Don't value and compare – appreciate each other!
Lol. Surrrre. But it's nice to try. :)

Rather than compromising in every situation, make it possible to make different choices without letting that cause a crisis in the relationship. Demandlessness is the only way to be completely sure that everyone in a relationship is there of their own free will. It's not “real love” to adjust to each other according to an existing template.
Yes, I totally agree. My ESFP therapist was wrong when he said that people won't change unless you bring up something you want them to change within the relationship; but what if compromising is what kills real love?

Don't allow your relationships to be driven by fear of societal norms.
This is easiest in a dyadic friendship, since there's no third party to enforce societal norms.

How do you want others to treat you? And I mean everyone. What are your premises and how do you define your boundaries?
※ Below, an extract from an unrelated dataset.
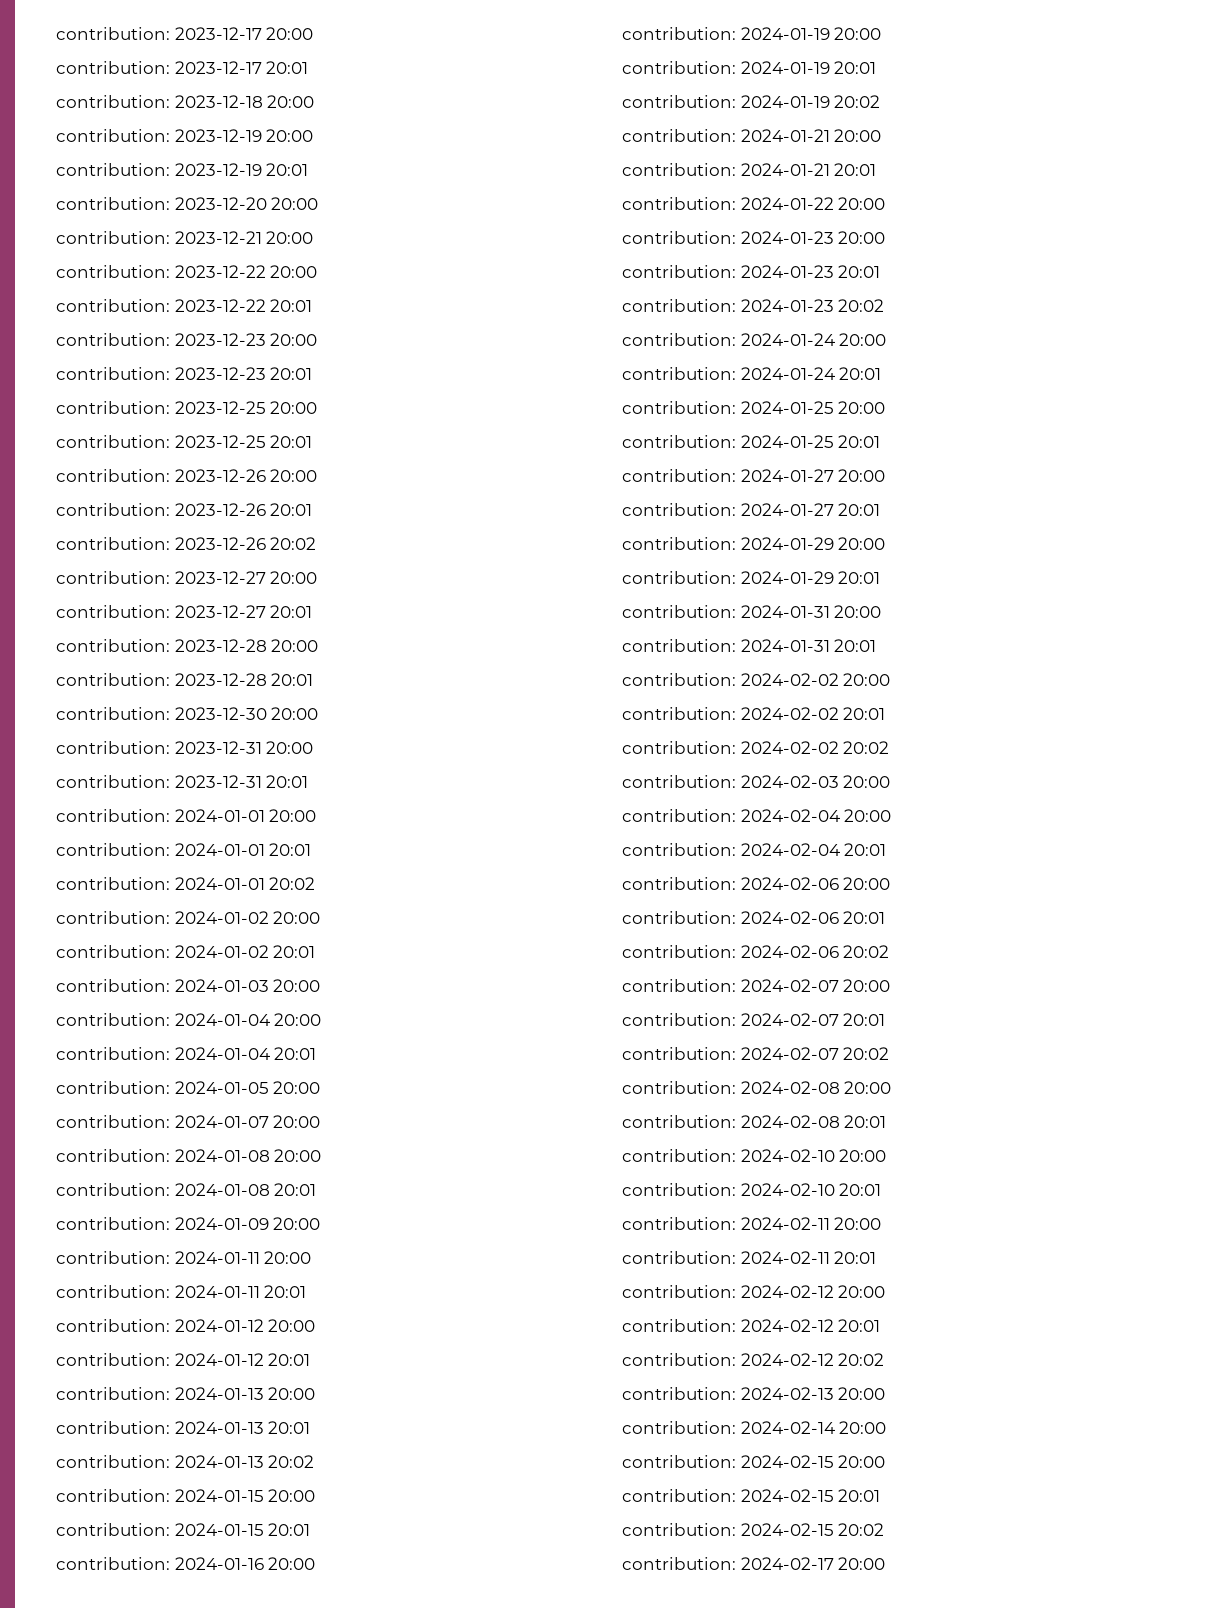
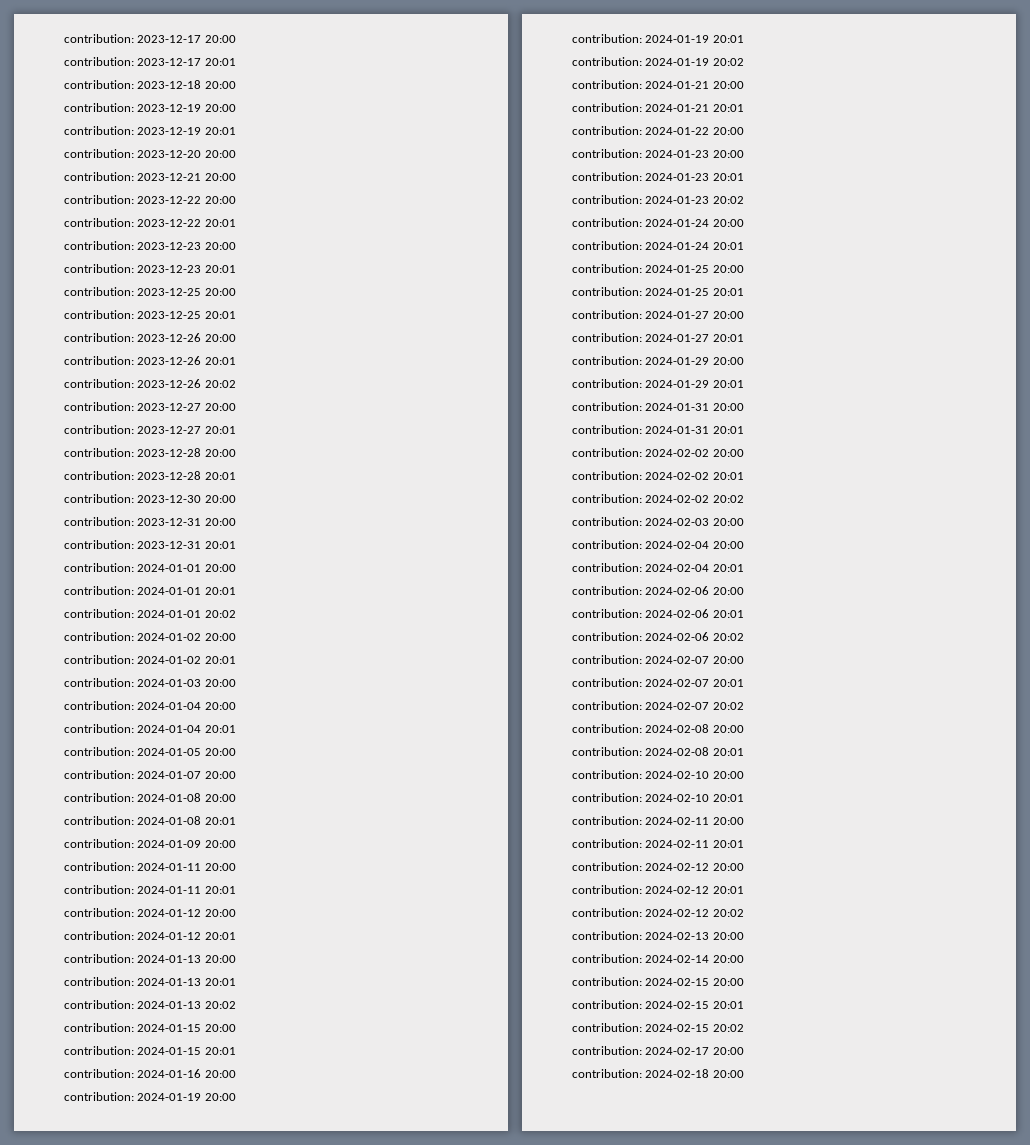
+ contribution: 2024-02-18 20:00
What kind of people do you want to have around and how do you want your relationships to be?
Lots of questions in one mouthful. But basically I want people to be as curious about me as I am about them. But this doesn't work in every relationship, clearly.

Whenever people do something together there is a norm on how to act and what to do – a norm on how a the situation should turn out. If you and people around you won't talk about the whats, hows and whys, everything will turn out as the norm dictates. Communication, common action and a will to change is the only way to break free from the norms. Radical relationships must have open discussions as their main component, not as a state of emergency
I wish. But first I have to break out of the "norms" of how to "communicate."